Magidow raises two additional arguments on this issue. First, he faults Cunningham for failing to include in the satisfaction of judgment an explicit reservation of her right to maintain her appeal. Magidow provides neither authority nor argument explaining why such an explicit reservation should be required, and we are aware of none. We therefore reject this argument. (Cahill v. San Diego Gas & Electric Co. (2011) 194 Cal.App.4th 939, 956 [arguments not supported by adequate argument or authority may be deemed forfeited].)

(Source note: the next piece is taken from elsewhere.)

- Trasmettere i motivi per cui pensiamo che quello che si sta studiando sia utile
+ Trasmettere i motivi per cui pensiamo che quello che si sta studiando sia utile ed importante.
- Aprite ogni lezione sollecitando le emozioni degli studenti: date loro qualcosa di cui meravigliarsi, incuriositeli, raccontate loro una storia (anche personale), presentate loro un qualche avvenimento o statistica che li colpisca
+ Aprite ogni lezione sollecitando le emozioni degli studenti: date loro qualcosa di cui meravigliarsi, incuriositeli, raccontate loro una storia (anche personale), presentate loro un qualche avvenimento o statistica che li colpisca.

Second, Magidow contends that Cunningham was under no obligation at all to sign the acknowledgement of full satisfaction of the judgment, because the trial court’s order requiring her to sign it was stayed when she filed her notice of appeal from the court’s prior order deeming the judgment partially satisfied. In support of that contention, Magidow cites subdivision (a) of Code of Civil Procedure section 916, which imposes an automatic stay on certain trial court proceedings pending appeal, but Magidow provides no argument (and cites no additional authority) for the conclusion that the order requiring Cunningham to sign the acknowledgement of full satisfaction of the judgment was within the scope of the stay. It was not. “The purpose of the automatic stay provision of section 916, subdivision (a) ‘is to protect the appellate court’s jurisdiction by preserving the status quo until the appeal is decided. The [automatic stay] prevents the trial court from rendering an appeal futile by altering the appealed judgment or order by conducting other proceedings that may affect it.’ [Citation.]” (Varian Medical Systems, Inc. v. Delfino (2005) 35 Cal.4th 180, 189.) “To accomplish this purpose, section 916, subdivision (a) stays all further trial court proceedings ‘upon the matters embraced’ in or ‘affected’ by the appeal. In determining whether a proceeding is embraced in or affected by the appeal, we must consider the appeal and its possible outcomes in relation to the proceeding and its possible results. ‘[W]hether a matter is “embraced” in or “affected” by a judgment [or order] within the meaning of [section 916] depends on whether postjudgment [or postorder] proceedings on the matter would have any effect on the “effectiveness” of the appeal.’ [Citation.] ‘If so, the proceedings are stayed; if not, the proceedings are permitted.’ [Citation.]” (Ibid.) The postorder proceedings at issue here involved only the amount of the judgment that remained unpaid assuming the validity of the order from which Cunningham appealed, namely, the order deeming the judgment partially satisfied. Those proceedings would not have any effect on the effectiveness of Cunningham’s appeal from the order deeming the judgment partially satisfied, so they were outside the scope of the automatic stay. Again, although Magidow asserts a contrary position, he provides no argument in support of it. (Cahill v. San Diego Gas & Electric Co., supra, 194 Cal.App.4th at p. 956.)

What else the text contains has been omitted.